Task —
Since the records include pictures, leave those out while you reproduce exactly and only the lines from the one containing "position:absolute; right:16px; top:0px;" through the one containing "color:#ffffff; font-size:15px; font-weight:bold;", inclusive.

Records from a data source

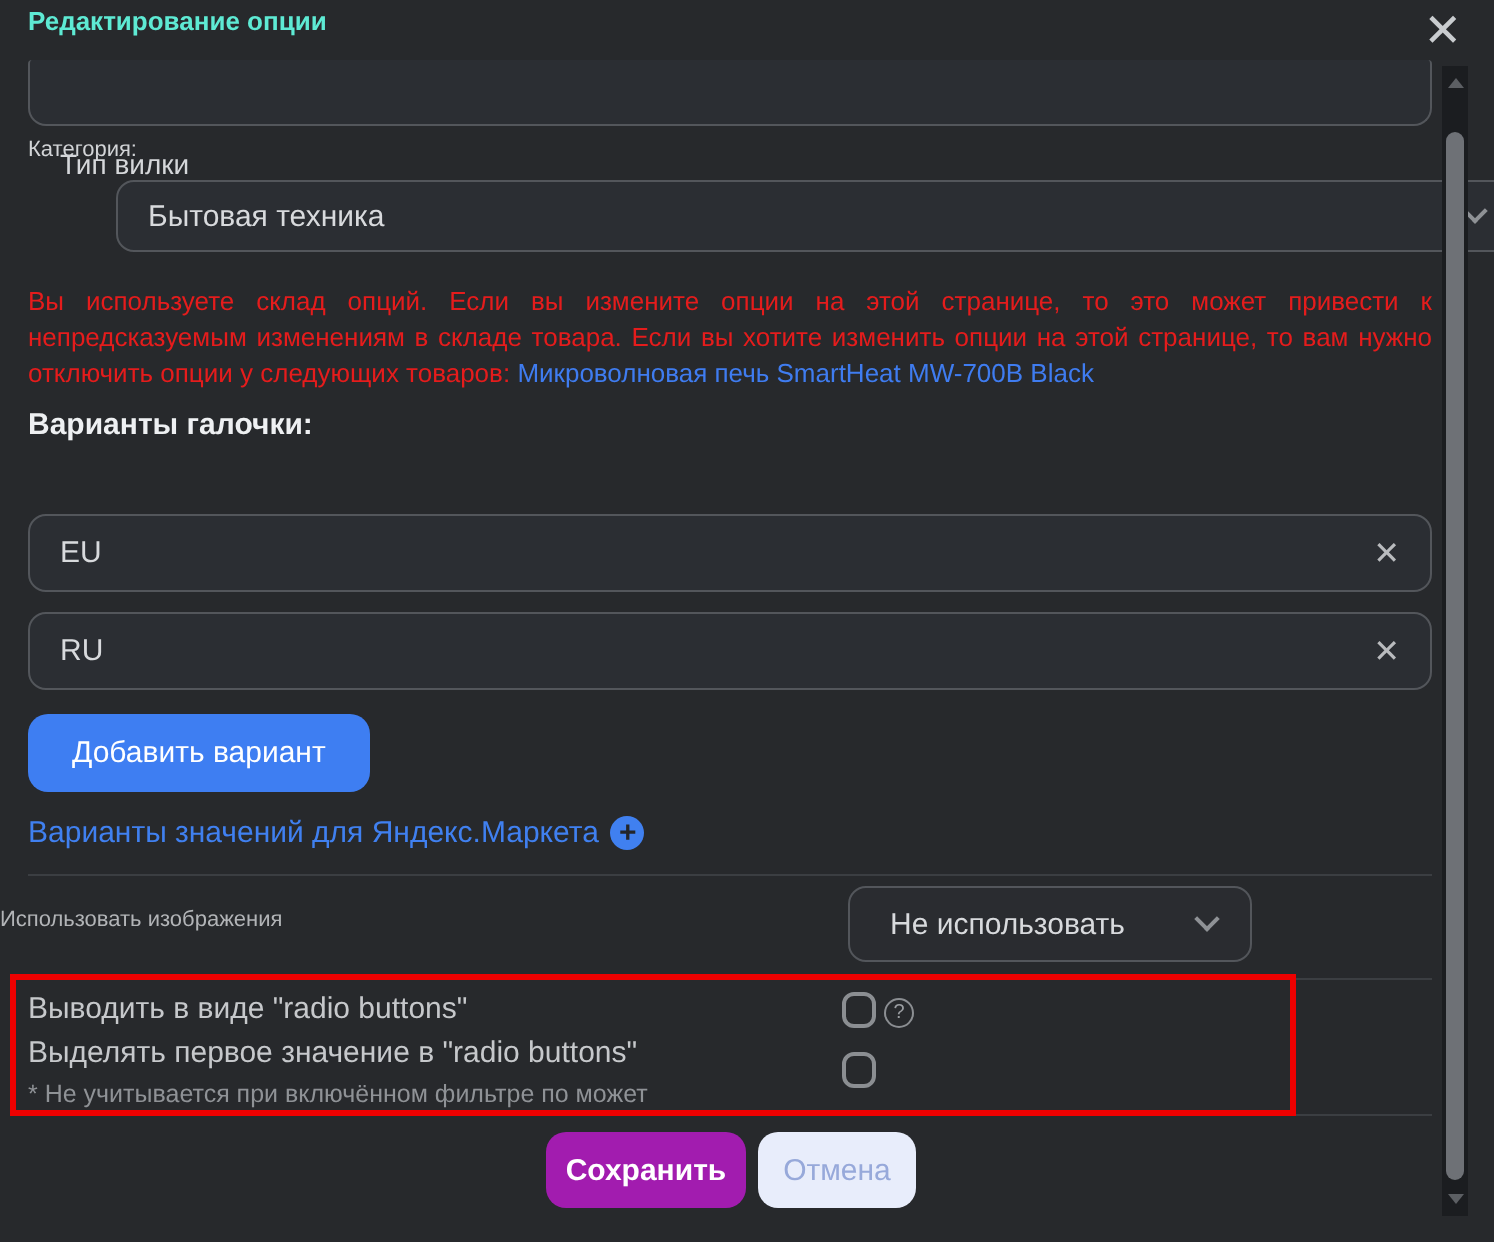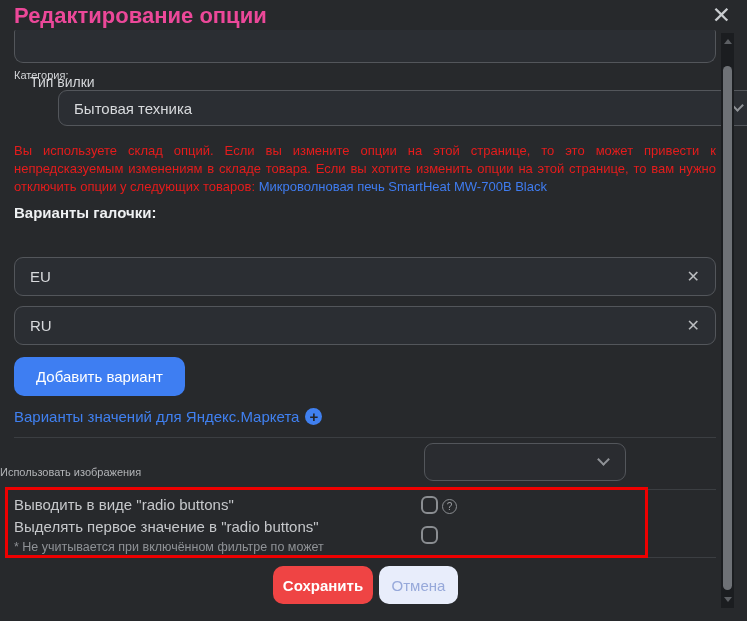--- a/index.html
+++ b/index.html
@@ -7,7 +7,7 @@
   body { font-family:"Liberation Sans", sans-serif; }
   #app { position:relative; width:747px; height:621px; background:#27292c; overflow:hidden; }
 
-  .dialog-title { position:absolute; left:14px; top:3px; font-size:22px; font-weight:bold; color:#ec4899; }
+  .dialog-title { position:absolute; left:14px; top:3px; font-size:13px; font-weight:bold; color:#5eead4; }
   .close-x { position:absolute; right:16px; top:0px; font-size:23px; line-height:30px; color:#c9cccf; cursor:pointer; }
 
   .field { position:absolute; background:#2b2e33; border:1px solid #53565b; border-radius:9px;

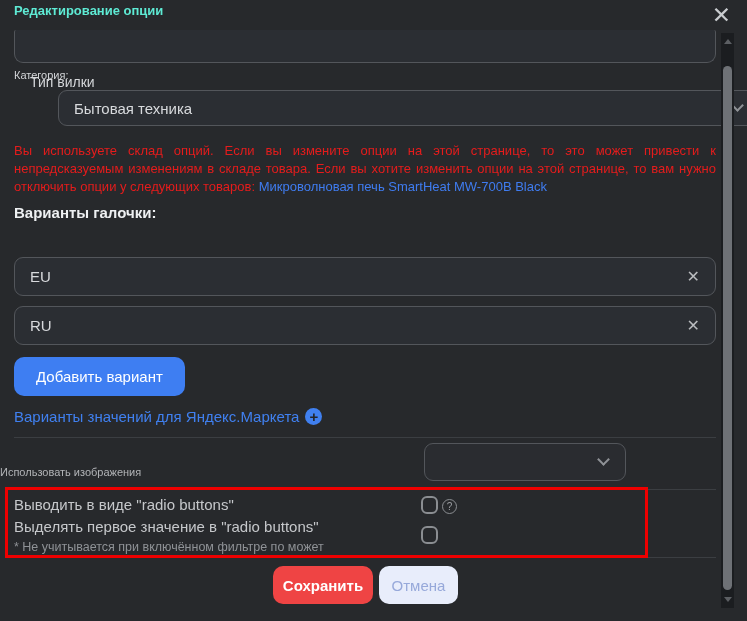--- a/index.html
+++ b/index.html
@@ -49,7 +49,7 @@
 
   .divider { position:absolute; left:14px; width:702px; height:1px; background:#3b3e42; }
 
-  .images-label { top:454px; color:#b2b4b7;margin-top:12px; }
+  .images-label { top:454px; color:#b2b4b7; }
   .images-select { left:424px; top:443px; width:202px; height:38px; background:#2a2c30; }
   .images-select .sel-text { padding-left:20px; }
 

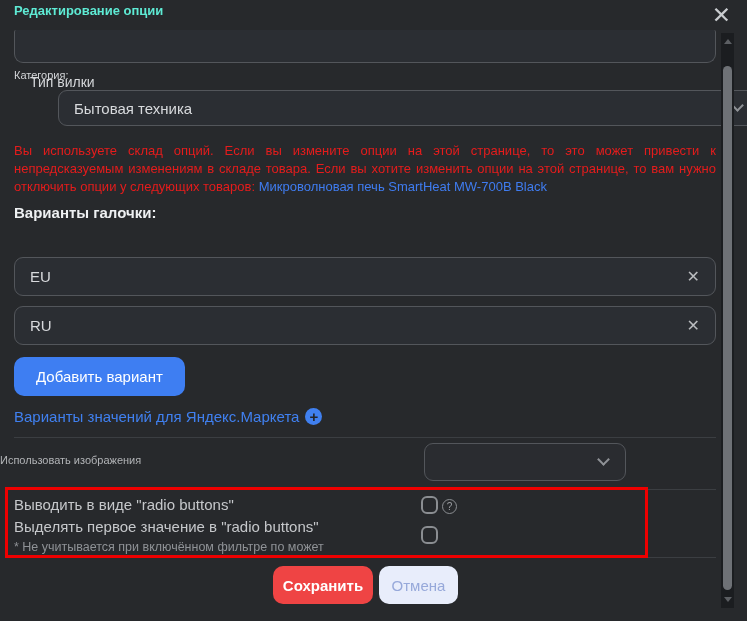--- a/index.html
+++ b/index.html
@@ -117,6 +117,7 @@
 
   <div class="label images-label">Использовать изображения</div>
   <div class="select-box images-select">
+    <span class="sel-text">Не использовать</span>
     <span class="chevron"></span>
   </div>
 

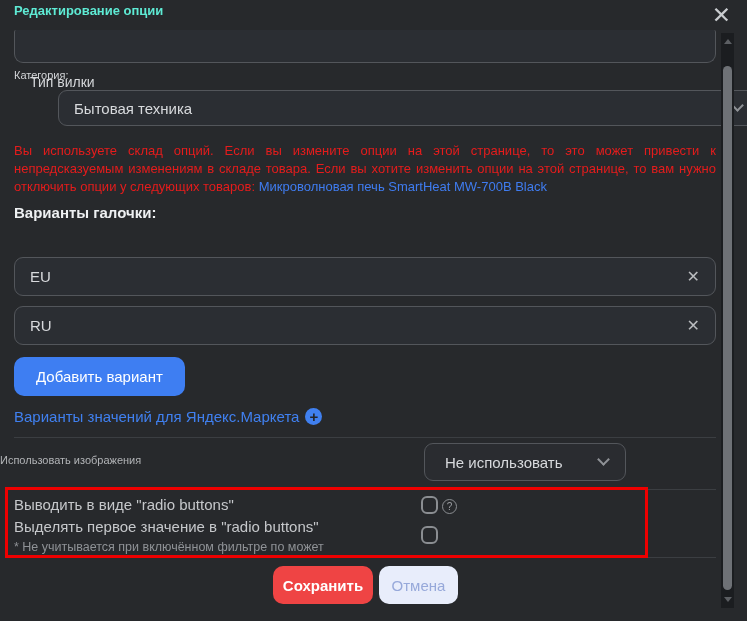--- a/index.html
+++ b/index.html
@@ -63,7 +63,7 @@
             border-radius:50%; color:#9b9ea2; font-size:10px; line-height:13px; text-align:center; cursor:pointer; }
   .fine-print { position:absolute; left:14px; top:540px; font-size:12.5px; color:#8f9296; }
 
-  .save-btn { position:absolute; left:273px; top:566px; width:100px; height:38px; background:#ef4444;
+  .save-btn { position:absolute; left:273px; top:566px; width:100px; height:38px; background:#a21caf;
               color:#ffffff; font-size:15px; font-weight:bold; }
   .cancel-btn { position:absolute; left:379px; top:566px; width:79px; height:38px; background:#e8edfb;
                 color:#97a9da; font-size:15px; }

Result for this task —
   .close-x { position:absolute; right:16px; top:0px; font-size:23px; line-height:30px; color:#c9cccf; cursor:pointer; }
 
   .field { position:absolute; background:#2b2e33; border:1px solid #53565b; border-radius:9px;

--- a/index.html
+++ b/index.html
@@ -49,7 +49,7 @@
 
   .divider { position:absolute; left:14px; width:702px; height:1px; background:#3b3e42; }
 
-  .images-label { top:454px; color:#b2b4b7;margin-top:12px; }
+  .images-label { top:454px; color:#b2b4b7; }
   .images-select { left:424px; top:443px; width:202px; height:38px; background:#2a2c30; }
   .images-select .sel-text { padding-left:20px; }
 

--- a/index.html
+++ b/index.html
@@ -117,6 +117,7 @@
 
   <div class="label images-label">Использовать изображения</div>
   <div class="select-box images-select">
+    <span class="sel-text">Не использовать</span>
     <span class="chevron"></span>
   </div>
 

--- a/index.html
+++ b/index.html
@@ -63,7 +63,7 @@
             border-radius:50%; color:#9b9ea2; font-size:10px; line-height:13px; text-align:center; cursor:pointer; }
   .fine-print { position:absolute; left:14px; top:540px; font-size:12.5px; color:#8f9296; }
 
-  .save-btn { position:absolute; left:273px; top:566px; width:100px; height:38px; background:#ef4444;
+  .save-btn { position:absolute; left:273px; top:566px; width:100px; height:38px; background:#a21caf;
               color:#ffffff; font-size:15px; font-weight:bold; }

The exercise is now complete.